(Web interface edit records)

==========

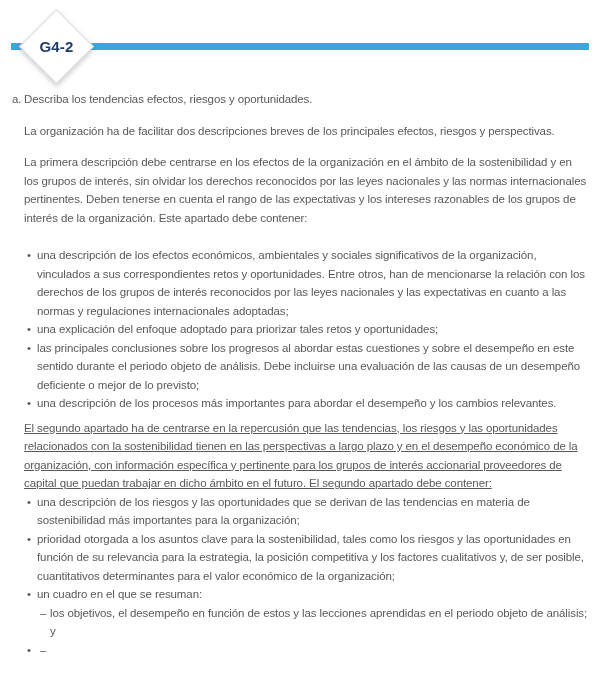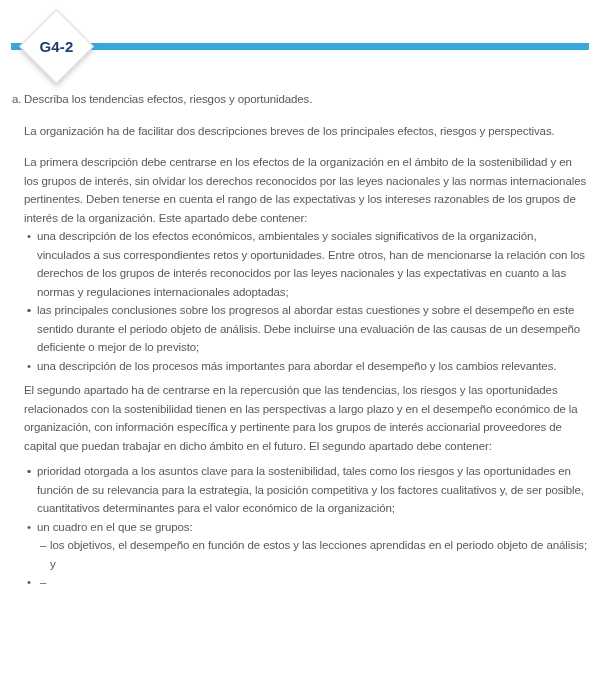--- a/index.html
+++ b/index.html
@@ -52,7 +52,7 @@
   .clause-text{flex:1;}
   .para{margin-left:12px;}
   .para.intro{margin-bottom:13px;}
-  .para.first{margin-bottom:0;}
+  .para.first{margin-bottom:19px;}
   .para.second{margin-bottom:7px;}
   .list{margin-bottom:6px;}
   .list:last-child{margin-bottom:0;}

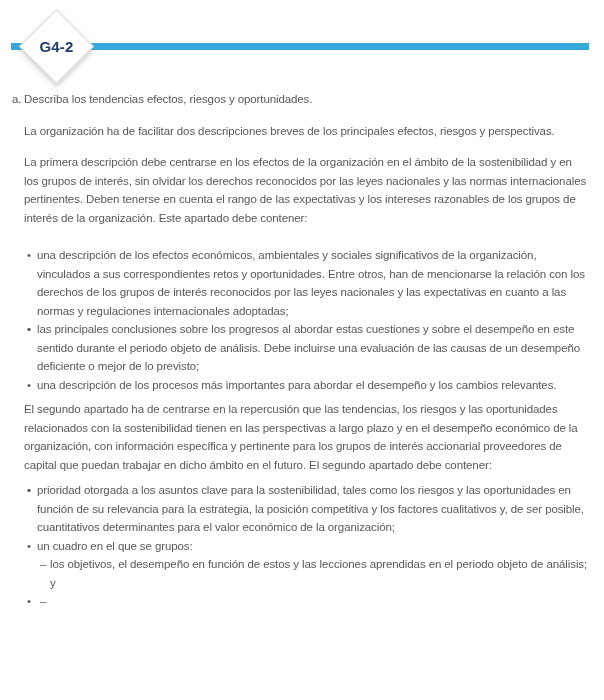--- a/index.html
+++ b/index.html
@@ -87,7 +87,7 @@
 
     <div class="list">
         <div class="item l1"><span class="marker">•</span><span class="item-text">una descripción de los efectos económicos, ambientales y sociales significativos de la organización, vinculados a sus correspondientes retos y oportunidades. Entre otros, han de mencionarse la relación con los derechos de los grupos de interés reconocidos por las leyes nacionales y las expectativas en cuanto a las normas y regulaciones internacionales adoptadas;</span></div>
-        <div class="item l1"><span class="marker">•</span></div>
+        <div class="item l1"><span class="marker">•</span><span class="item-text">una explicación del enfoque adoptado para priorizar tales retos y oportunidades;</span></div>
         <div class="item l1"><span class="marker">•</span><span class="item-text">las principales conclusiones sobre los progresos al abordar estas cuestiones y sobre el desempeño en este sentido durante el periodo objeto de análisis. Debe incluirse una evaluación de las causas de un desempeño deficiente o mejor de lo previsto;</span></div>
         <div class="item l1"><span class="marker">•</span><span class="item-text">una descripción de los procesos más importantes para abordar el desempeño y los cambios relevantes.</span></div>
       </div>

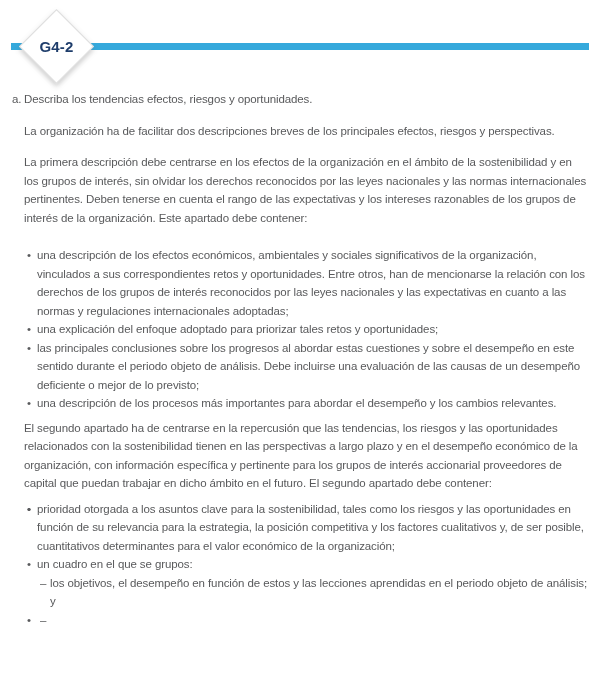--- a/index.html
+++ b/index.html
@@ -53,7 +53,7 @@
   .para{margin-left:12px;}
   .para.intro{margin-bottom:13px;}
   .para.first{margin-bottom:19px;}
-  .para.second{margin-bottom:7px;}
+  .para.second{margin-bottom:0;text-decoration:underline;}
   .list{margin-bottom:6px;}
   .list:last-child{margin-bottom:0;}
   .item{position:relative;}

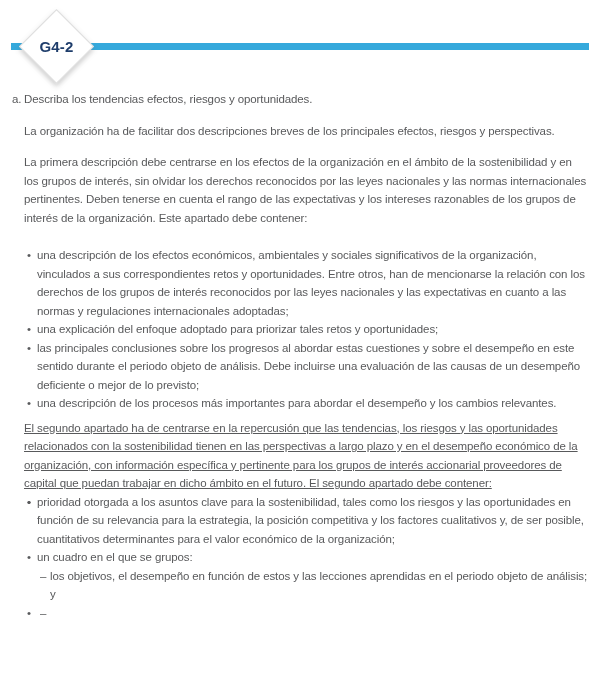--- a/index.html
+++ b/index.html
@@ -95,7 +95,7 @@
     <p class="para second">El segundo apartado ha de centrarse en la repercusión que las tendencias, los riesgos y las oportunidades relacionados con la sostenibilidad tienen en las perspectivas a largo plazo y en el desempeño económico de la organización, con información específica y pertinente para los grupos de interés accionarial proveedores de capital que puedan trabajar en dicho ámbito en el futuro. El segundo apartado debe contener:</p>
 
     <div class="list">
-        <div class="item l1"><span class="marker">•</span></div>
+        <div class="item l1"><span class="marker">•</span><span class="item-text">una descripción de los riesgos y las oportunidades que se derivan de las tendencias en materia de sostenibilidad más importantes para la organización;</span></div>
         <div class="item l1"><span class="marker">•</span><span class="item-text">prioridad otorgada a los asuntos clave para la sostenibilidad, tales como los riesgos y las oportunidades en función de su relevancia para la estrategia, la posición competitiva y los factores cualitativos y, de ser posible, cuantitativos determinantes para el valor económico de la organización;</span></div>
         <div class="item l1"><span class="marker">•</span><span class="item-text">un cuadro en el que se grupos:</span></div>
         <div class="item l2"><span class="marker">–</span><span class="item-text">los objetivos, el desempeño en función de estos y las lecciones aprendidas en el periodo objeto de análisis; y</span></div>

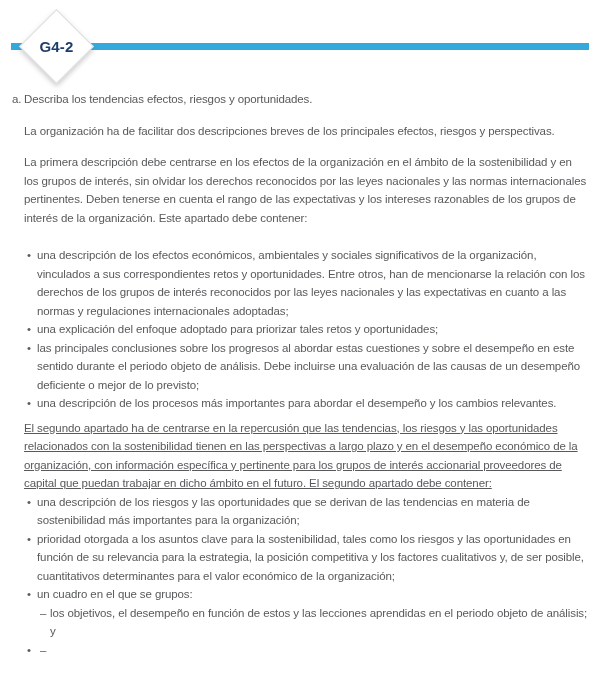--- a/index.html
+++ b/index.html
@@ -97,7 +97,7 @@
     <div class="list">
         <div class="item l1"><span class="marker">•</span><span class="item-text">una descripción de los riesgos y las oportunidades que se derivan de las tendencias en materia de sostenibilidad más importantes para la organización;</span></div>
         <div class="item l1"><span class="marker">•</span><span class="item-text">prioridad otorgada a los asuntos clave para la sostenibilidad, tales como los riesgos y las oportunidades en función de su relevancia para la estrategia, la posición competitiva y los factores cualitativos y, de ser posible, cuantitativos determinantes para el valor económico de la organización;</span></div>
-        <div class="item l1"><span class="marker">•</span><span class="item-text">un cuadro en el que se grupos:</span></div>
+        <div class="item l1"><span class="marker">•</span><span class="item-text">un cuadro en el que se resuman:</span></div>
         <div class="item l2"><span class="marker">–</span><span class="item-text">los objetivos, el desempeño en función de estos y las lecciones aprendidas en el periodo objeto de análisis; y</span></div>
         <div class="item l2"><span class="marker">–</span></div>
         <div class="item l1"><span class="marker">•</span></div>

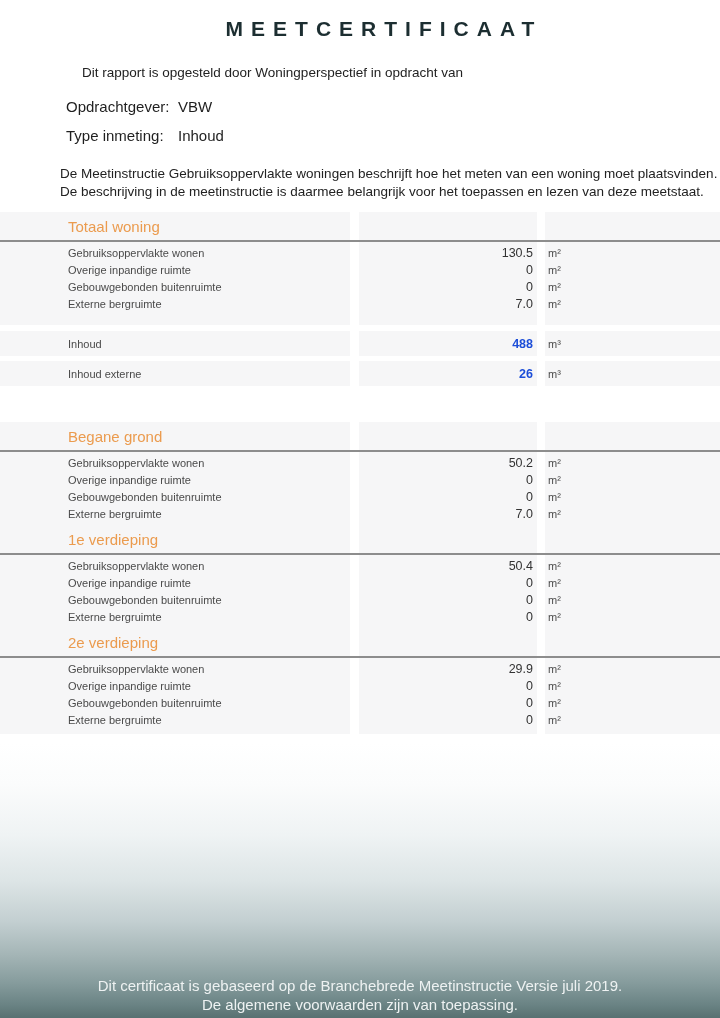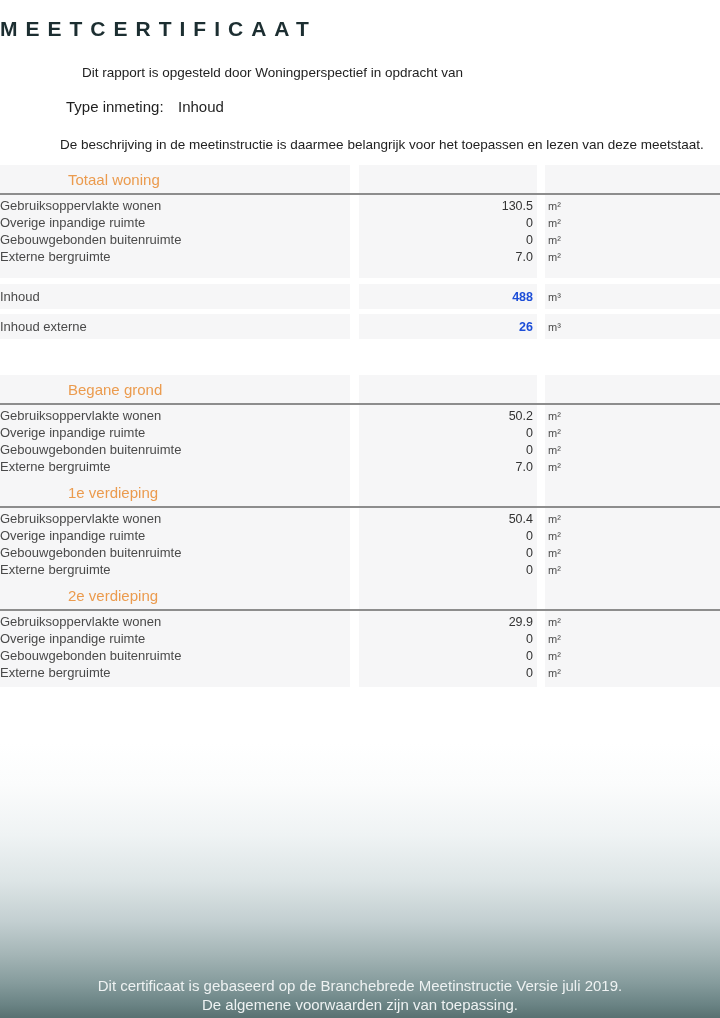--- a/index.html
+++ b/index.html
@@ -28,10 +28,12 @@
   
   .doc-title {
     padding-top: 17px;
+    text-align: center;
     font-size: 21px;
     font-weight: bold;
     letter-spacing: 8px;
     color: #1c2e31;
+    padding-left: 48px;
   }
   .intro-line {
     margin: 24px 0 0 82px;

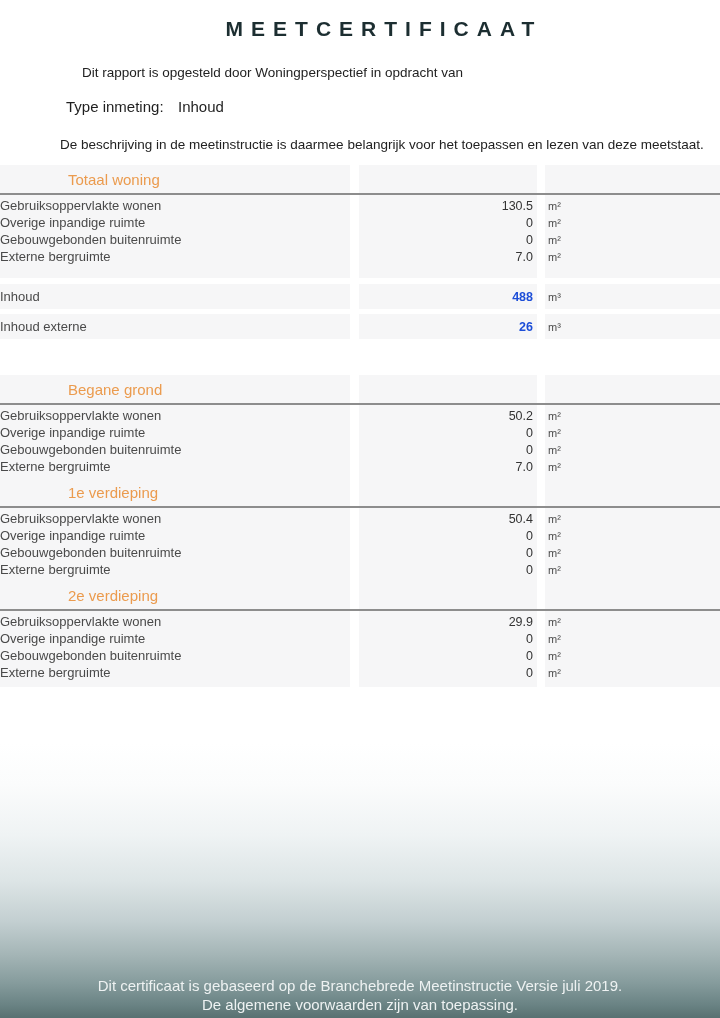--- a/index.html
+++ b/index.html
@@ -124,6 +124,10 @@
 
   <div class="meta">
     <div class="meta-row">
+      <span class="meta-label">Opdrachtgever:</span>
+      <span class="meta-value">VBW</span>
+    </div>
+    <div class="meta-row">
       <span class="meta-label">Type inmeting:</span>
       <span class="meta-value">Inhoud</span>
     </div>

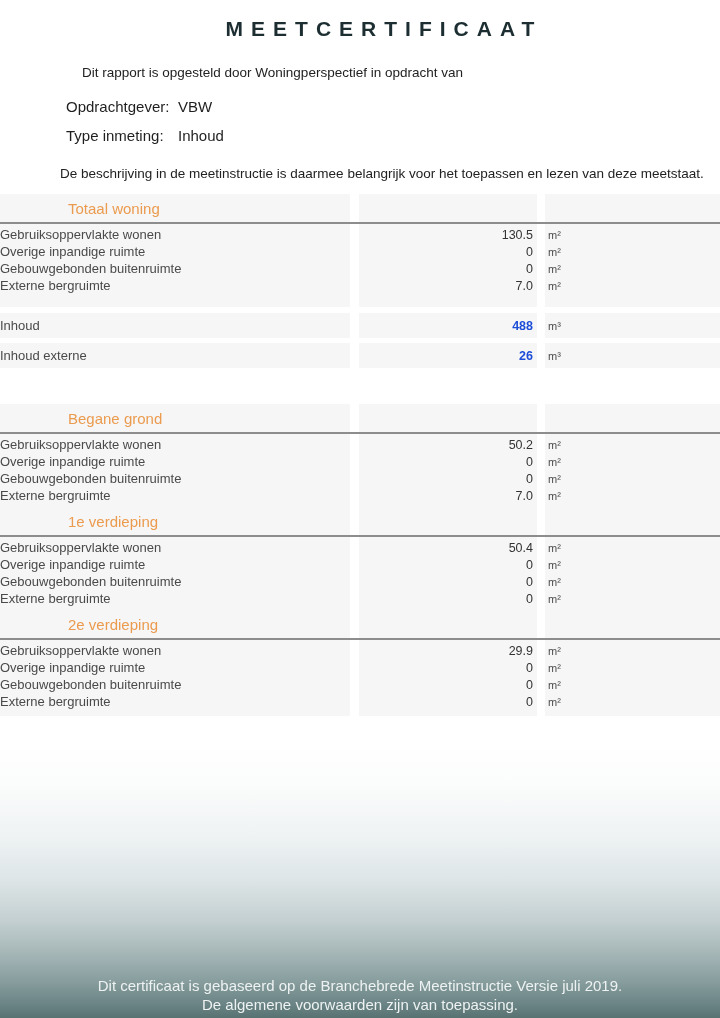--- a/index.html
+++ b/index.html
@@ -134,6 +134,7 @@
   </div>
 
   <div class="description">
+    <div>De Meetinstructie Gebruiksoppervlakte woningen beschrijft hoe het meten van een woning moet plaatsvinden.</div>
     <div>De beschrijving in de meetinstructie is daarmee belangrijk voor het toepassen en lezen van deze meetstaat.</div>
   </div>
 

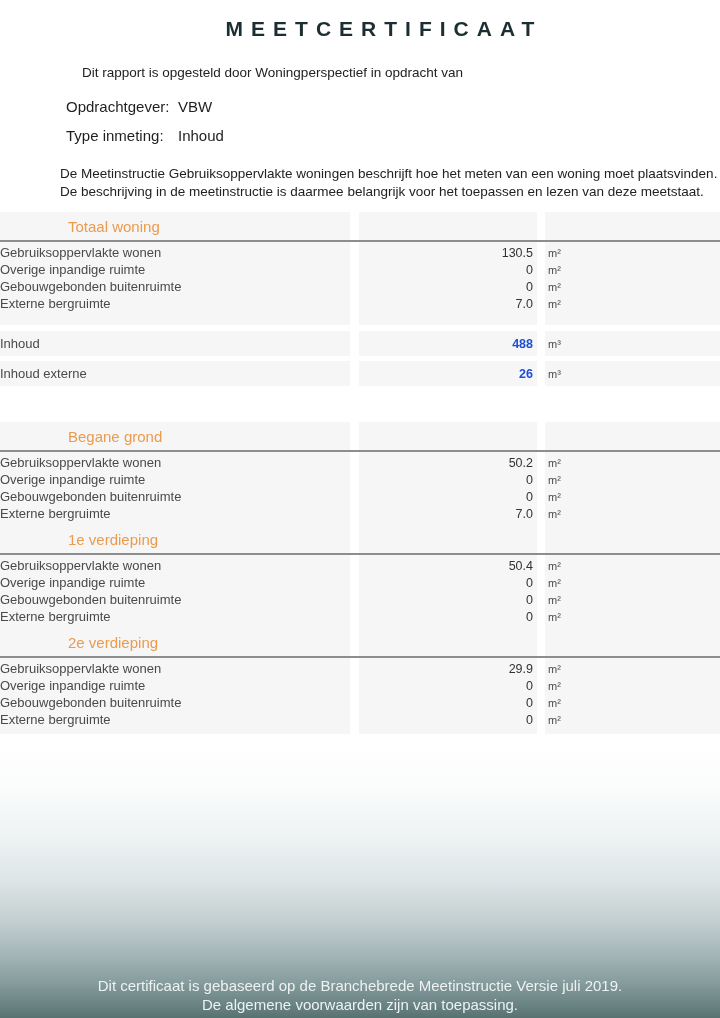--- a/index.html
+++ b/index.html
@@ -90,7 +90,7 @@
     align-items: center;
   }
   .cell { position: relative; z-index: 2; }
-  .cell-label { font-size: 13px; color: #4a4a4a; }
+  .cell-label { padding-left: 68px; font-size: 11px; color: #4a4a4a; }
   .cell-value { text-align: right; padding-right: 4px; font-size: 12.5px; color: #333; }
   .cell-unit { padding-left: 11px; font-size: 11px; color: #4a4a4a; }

==========

* Work instruction: Using the entries above, tally every line that holds the word "second". Answer with that number only.

* Exercise result: 4